En bas, au milieu des centaines de badauds ahuris, vont se télescoper des destins. Le narrateur, que l’on découvre enfant dans le Dublin triste des années 50, venu retrouver son frère, un homme de foi un peu perdu dans sa vocation, oeuvrant auprès des plus faibles dans le Bronx. Des prostituées de mère en fille, qui se demandent comment elles ont pu faillir auprès de leurs enfants à ce point. Des mères de soldats décédés au Vietnam, qui se retrouvent pour parler de leurs enfants, mais qui au fond, de Park Avenue au Bronx, n’ont rien en commun. Un juge englouti par le système et de plus en plus indifférent aux affaires portées dans sa salle d’audience. Un couple d’artistes camés sur le bord de la rupture après avoir causé une tragédie. Des personnages qui ne devraient rien avoir les uns avec les autres, et qui vont se trouver liés à jamais le temps de l’incroyable traversée de cet acrobate des airs.

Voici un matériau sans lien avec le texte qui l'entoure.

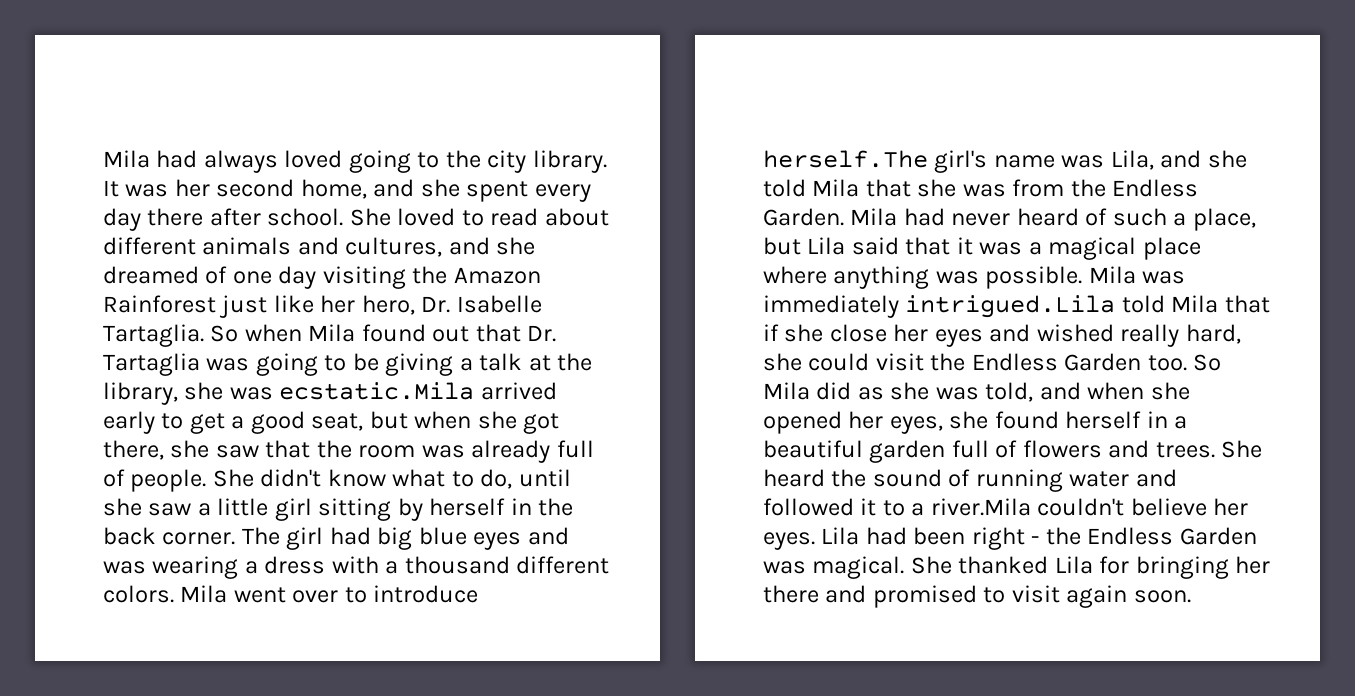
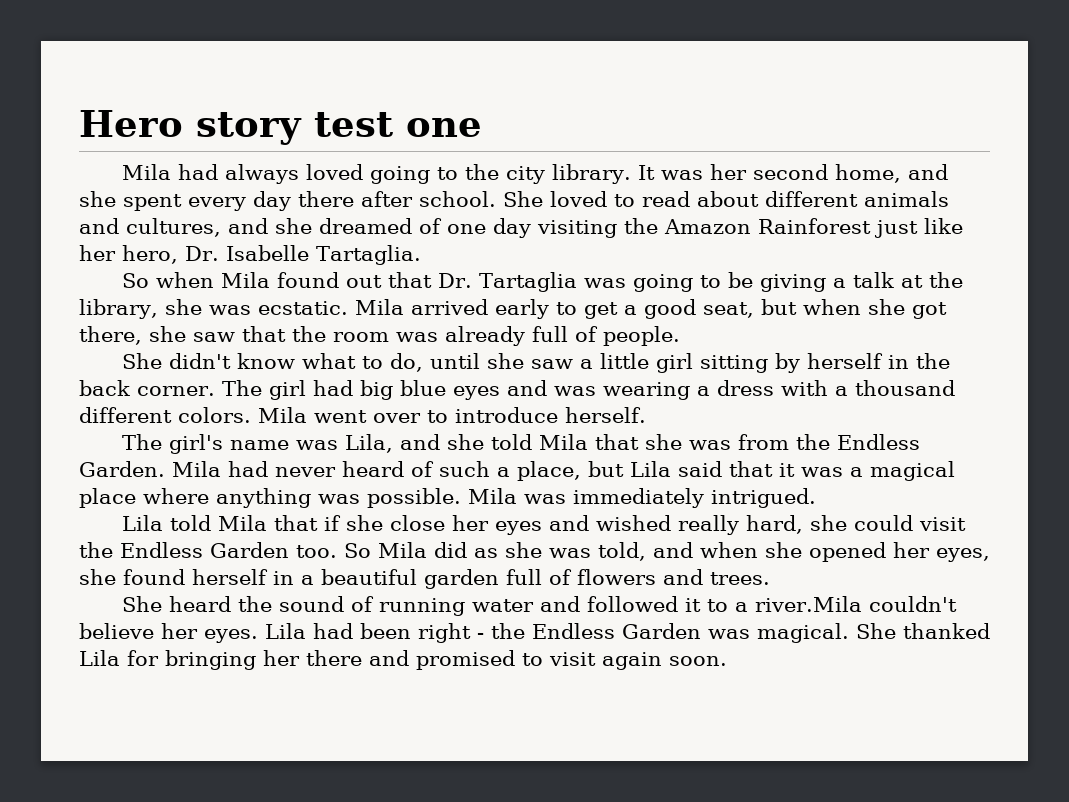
(103, 159) none -> [79,110,482,145] Hero story test one //
(204, 335) none -> (421, 255) //
[279,382,475,400] ecstatic.Mila -> [257,299,404,315] ecstatic. Mila
(207, 480) none -> (680, 336) //
[763,150,928,168] herself.The -> [565,407,646,423] [121,434,162,450] herself. // The
[905,295,1116,318] intrigued.Lila -> [711,488,816,508] [121,515,163,531] intrigued. // Lila
(1215, 450) none -> (770, 578) //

« Pas à pas, nous trébuchons dans le silence, à petits bruits, nous trouvons chez les autres de quoi poursuivre nos vies. Et c’est presque assez. »
Colum McCann excelle à dépeindre les plus fragiles, ces âmes brisées, maltraités par la vie et par leurs contemporains. Des personnages sur lesquels personne ne se retourne, pour lesquels personne n’a d’attention. Et pourtant ils se retrouvent au coeur de ce roman qui les magnifie, qui les remet au centre de tout, qui les relie entre eux et leur redonne dignité et humanité. Le laid et la douleur retrouvent grâce et poésie.
« La seule chose qui valait une larme, ce sont toutes ces beautés que la vie peut offrir, et dont le monde n’a pas les moyens. »
Un style âpre, précis, incisif, et un roman percutant, qui nous plonge dans l’effervescence de New-York et d’une époque, d’une génération qui a connu les affres de la guerre du Vietnam, de la lutte pour les droits civiques, et où les marginaux et les laissés pour compte emplissaient les rues. La détresse de ces personnages est poignante, prisonniers luttant comme le funambule sur la corde raide de la vie. Et pourtant ils vont peu à peu retrouver leur équilibre, et poursuivre leur course folle dans l’existence, s’appuyant sur les autres au gré d’improbables rencontres.
Ma note (4 / 5)
Bonjour Charlotte, moi aussi j’avais lu ce livre à sa sortie ,il y a quelques années après avoir lu » Le Danseur » sur Noureïev. J’aime beaucoup cet auteur pour sa façon de décrire la vie des gens avec finesse. mais vous l’écrivez mieux que moi. En tout cas vous m’avez donné l’envie de le ressortir de ma bibliothèque ou il somnole gentiment. Merci pour vos commentaires toujours aussi intéressants.
Merci beaucoup ! Oui l’auteur a une façon bien à lui de rentrer dans l’intimité de ses personnages…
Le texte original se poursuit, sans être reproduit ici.